Developing Serverless Solutions on AWS
| Monitoring (was) | Observability (is) |
|---|---|
| Watching layers of your stack | Visibility into the system as a whole |
| Identifying failures via probing | Understanding if system behaves as expected |
| Focusing on metrics | Gaining insight: usage, experience, trends, root cause |
| Reactive (alert when broken) | Proactive (understand before it breaks) |
Distributed serverless applications make observability even more critical - no servers to SSH into, many small components.
# Python - structured JSON logging (recommended!)
import json
message = {
"level": "INFO",
"timestamp": "2024-12-11T12:44:40.300Z",
"requestId": "abc-123",
"orderId": "ORD-456",
"action": "AddToCart",
"quantity": 2,
"productId": "a23390f3",
"environment": "prod"
}
print(json.dumps(message))
# CloudWatch Logs Insights can then query:
# fields @timestamp, orderId, action
# | filter level = "ERROR"
# | sort @timestamp desc
# | limit 20
# Python - instrument your Lambda with X-Ray
from aws_xray_sdk.core import xray_recorder
from aws_xray_sdk.core import patch_all
# Patch all AWS SDK clients to capture traces automatically
patch_all()
def handler(event, context):
# All boto3 calls are now traced automatically!
# Add custom subsegments for your own code:
subsegment = xray_recorder.begin_subsegment('process_order')
try:
result = process_order(event)
subsegment.put_annotation('orderId', event['orderId'])
subsegment.put_metadata('result', result)
finally:
xray_recorder.end_subsegment()
return result
| Metric | What It Tells You | Alarm On |
|---|---|---|
| Errors | Failed invocations | Any increase above 0 |
| Duration | How long function runs | Approaching timeout |
| Throttles | Concurrency limit hit | Any occurrence |
| ConcurrentExecutions | Active instances | Near account limit |
| IteratorAge | Stream processing lag | Growing over time |
# Embedded Metrics Format (EMF) - generate metrics from logs!

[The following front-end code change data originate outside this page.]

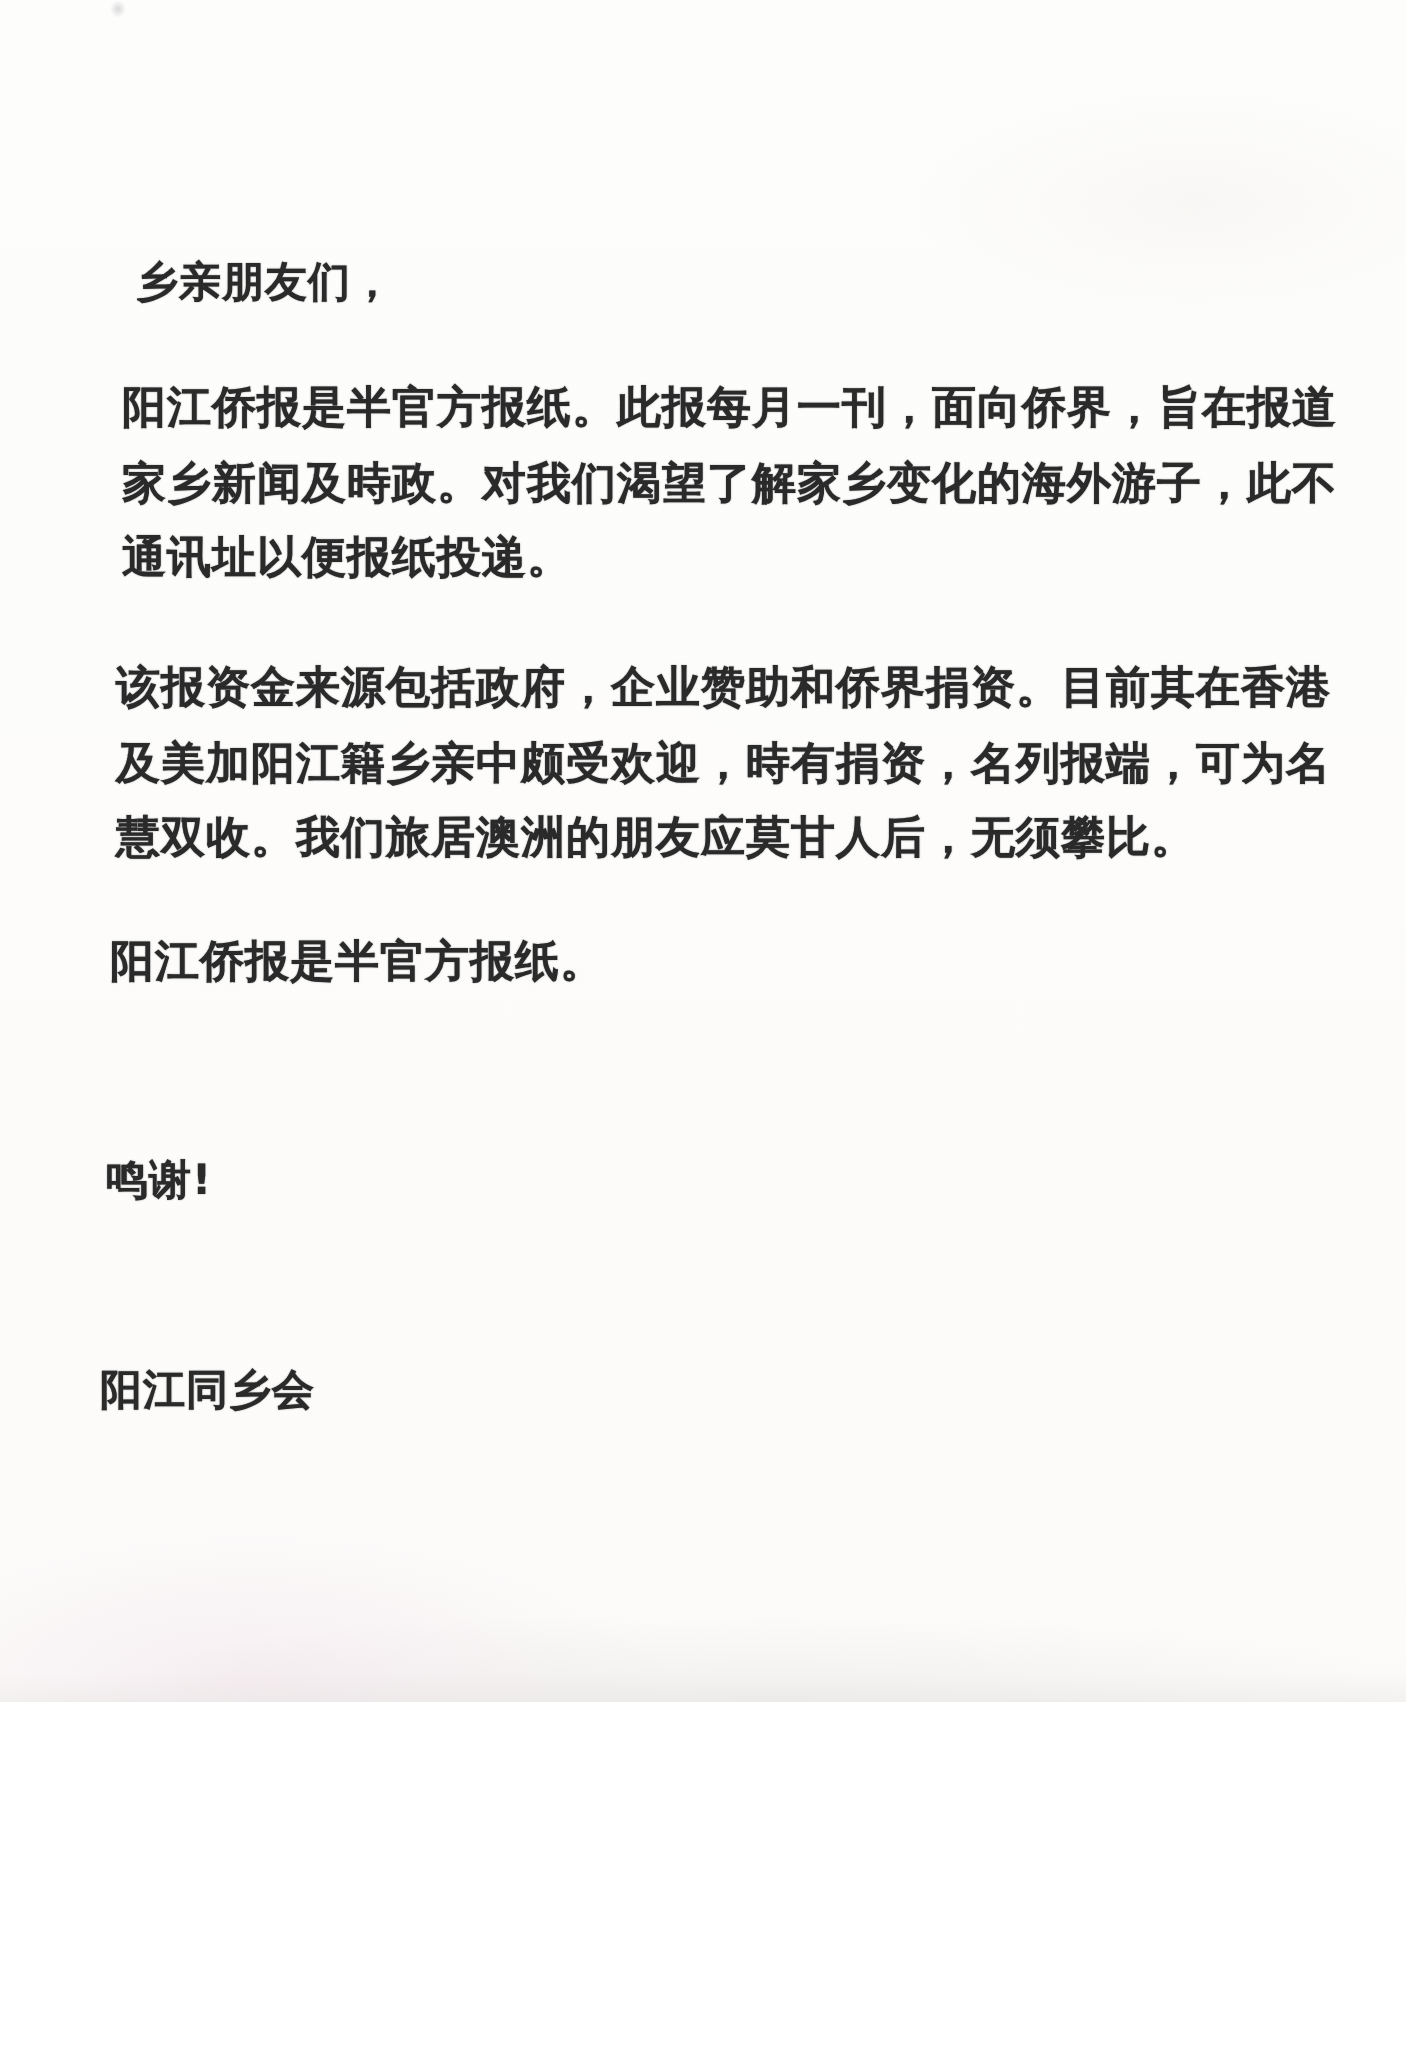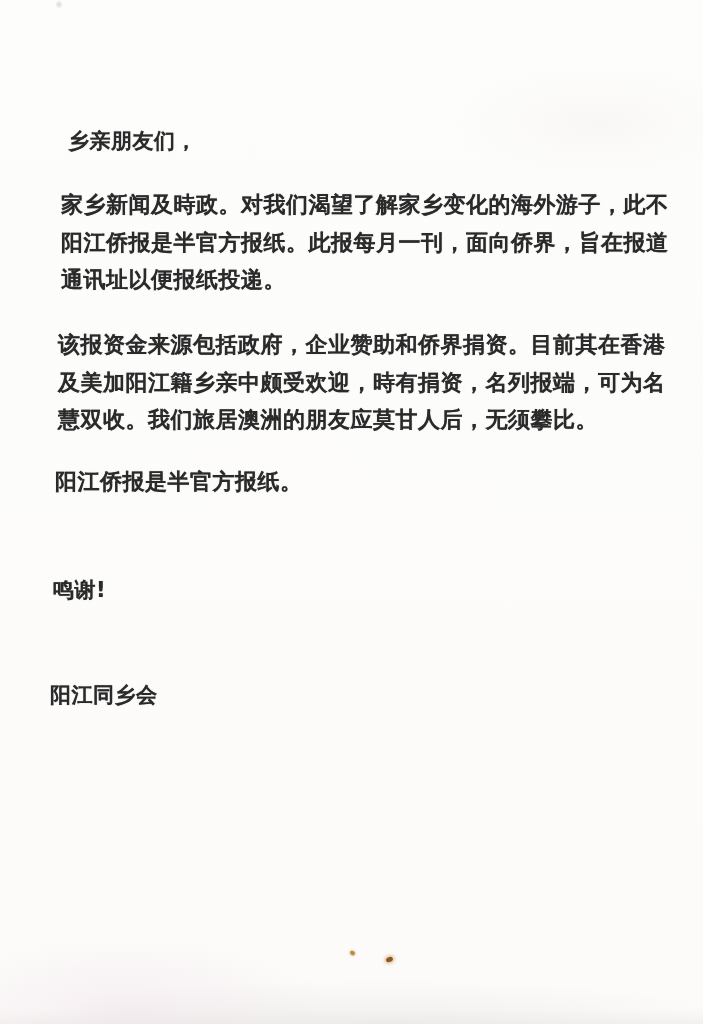--- a/index.html
+++ b/index.html
@@ -16,7 +16,7 @@
   .page {
     position: relative;
     width: 703px;
-    height: 1024px;
+    height: 851px;
     background:
       radial-gradient(ellipse 300px 120px at 18% 99%, rgba(235,215,225,0.35), rgba(255,255,255,0) 70%),
       radial-gradient(ellipse 500px 60px at 55% 100%, rgba(225,225,222,0.45), rgba(255,255,255,0) 75%),

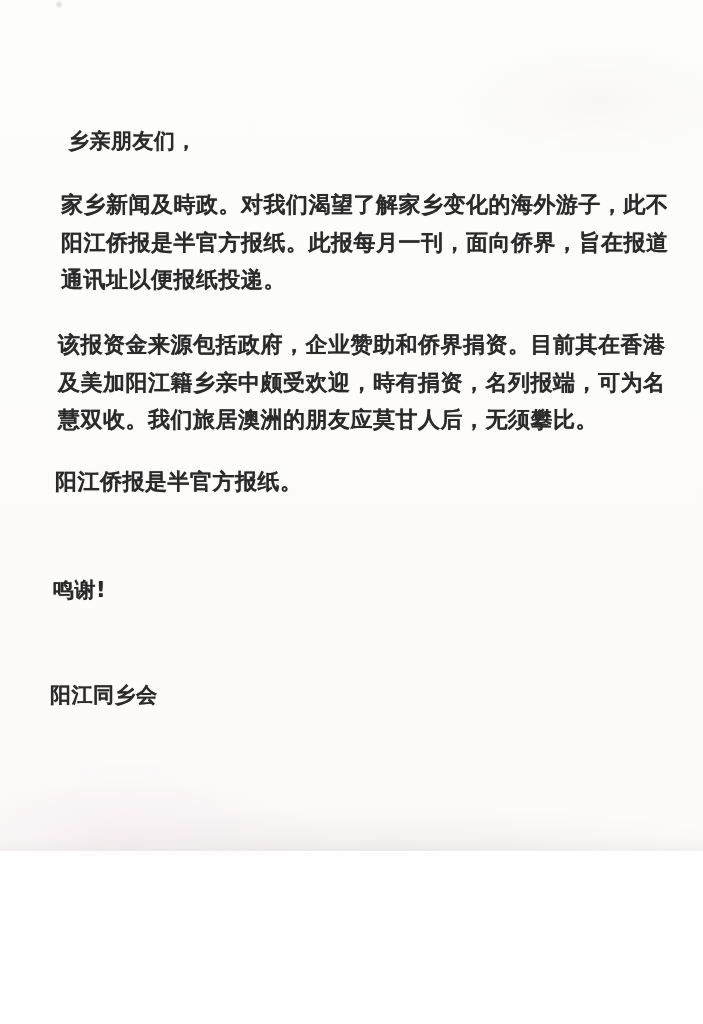--- a/index.html
+++ b/index.html
@@ -81,8 +81,8 @@
   <div class="txt salutation" style="left:68px; top:127px;">乡亲朋友们，</div>
 
   <div class="para" style="left:61px; top:186px;">
+    <div class="line">阳江侨报是半官方报纸。此报每月一刊，面向侨界，旨在报道</div>
     <div class="line">家乡新闻及時政。对我们渴望了解家乡变化的海外游子，此不</div>
-    <div class="line">阳江侨报是半官方报纸。此报每月一刊，面向侨界，旨在报道</div>
     <div class="line">通讯址以便报纸投递。</div>
   </div>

# No putMetricData API call needed - just print structured JSON
import json
from datetime import datetime
metric_log = {
"_aws": {
"Timestamp": int(datetime.now().timestamp() * 1000),
"CloudWatchMetrics": [{
"Namespace": "MyApp/Orders",
"Dimensions": [["Environment", "Region"]],
"Metrics": [
{"Name": "OrderCount", "Unit": "Count"},
{"Name": "OrderValue", "Unit": "None"}
]
}]
},
"Environment": "prod",
"Region": "us-west-2",
"OrderCount": 1,
"OrderValue": 149.99
}
print(json.dumps(metric_log))
# CloudWatch automatically extracts OrderCount and OrderValue as metrics!
| Metric | Why It Matters |
|---|---|
| memory_utilization | Are you over/under-provisioned? |
| init_duration | How bad are cold starts? |
| cpu_total_time | Is function CPU-bound? |
| rx/tx_bytes | Network I/O bottlenecks |
The X-Ray trace map integrates X-Ray and CloudWatch, providing access to logs, metrics, and alarms from a single interface.
Deploy a Lambda + API Gateway with full observability, then show logs, traces, and metrics.
# observability_demo.py
import json, os, time, boto3
from aws_xray_sdk.core import xray_recorder, patch_all
patch_all() # Auto-trace all AWS SDK calls
dynamodb = boto3.resource('dynamodb')
table = dynamodb.Table(os.environ.get('TABLE_NAME', 'demo-orders'))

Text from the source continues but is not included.